**Input data:**

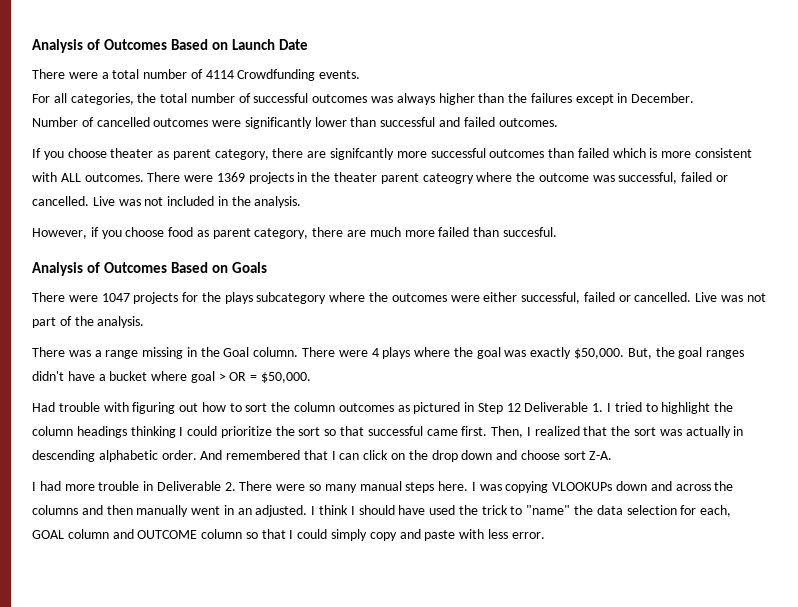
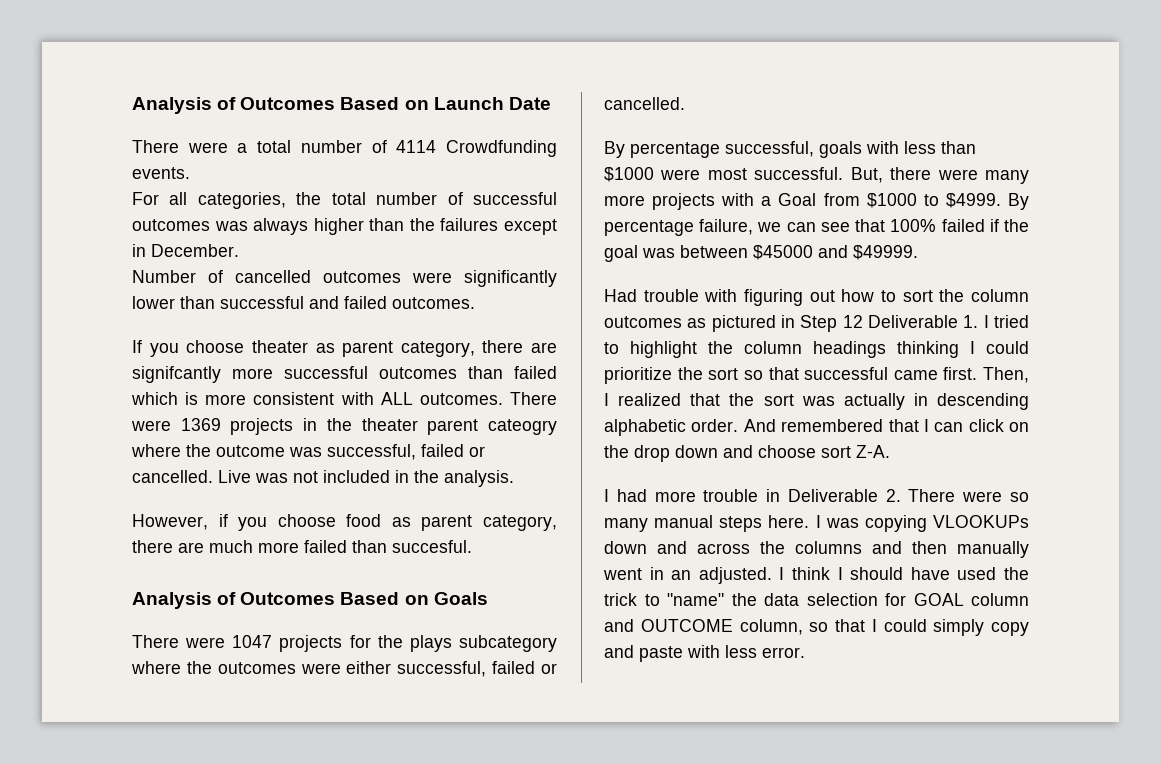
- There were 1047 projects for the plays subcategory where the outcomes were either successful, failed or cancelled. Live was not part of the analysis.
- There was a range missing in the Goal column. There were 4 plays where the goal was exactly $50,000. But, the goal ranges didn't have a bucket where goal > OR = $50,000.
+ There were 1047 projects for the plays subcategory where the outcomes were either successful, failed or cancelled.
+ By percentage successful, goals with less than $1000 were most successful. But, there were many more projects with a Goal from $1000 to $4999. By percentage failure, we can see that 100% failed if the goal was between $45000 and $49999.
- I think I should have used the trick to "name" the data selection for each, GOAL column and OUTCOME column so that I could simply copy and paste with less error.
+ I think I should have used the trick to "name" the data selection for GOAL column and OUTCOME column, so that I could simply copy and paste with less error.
* * *
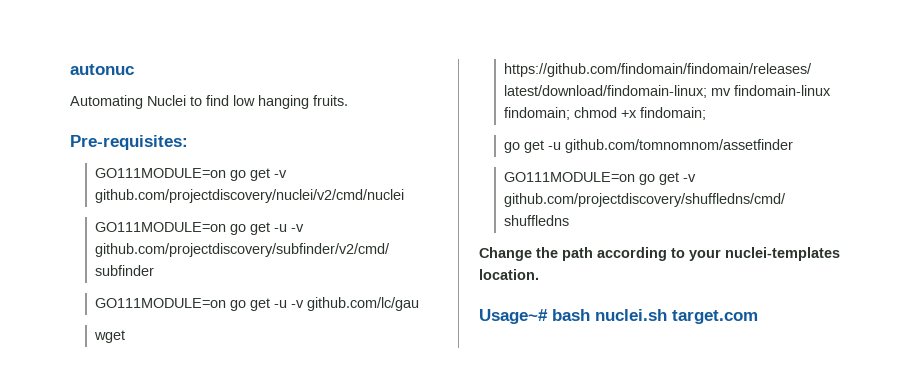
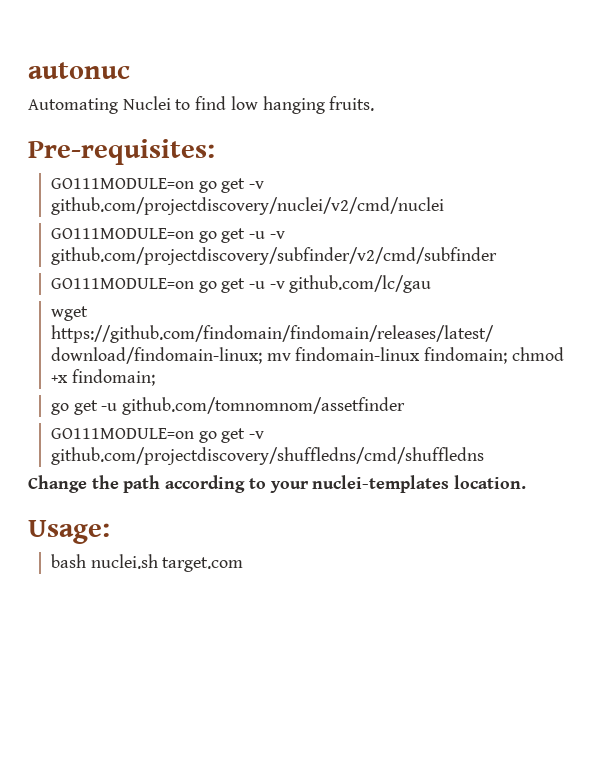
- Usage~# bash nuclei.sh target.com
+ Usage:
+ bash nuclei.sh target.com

**Problem details:** Give only the lines from the one holding "- I think I" through the one holding "selection for GOAL", each restated exactly as it appears above.

**Result of the exercise:**
- I think I should have used the trick to "name" the data selection for each, GOAL column and OUTCOME column so that I could simply copy and paste with less error.
+ I think I should have used the trick to "name" the data selection for GOAL column and OUTCOME column, so that I could simply copy and paste with less error.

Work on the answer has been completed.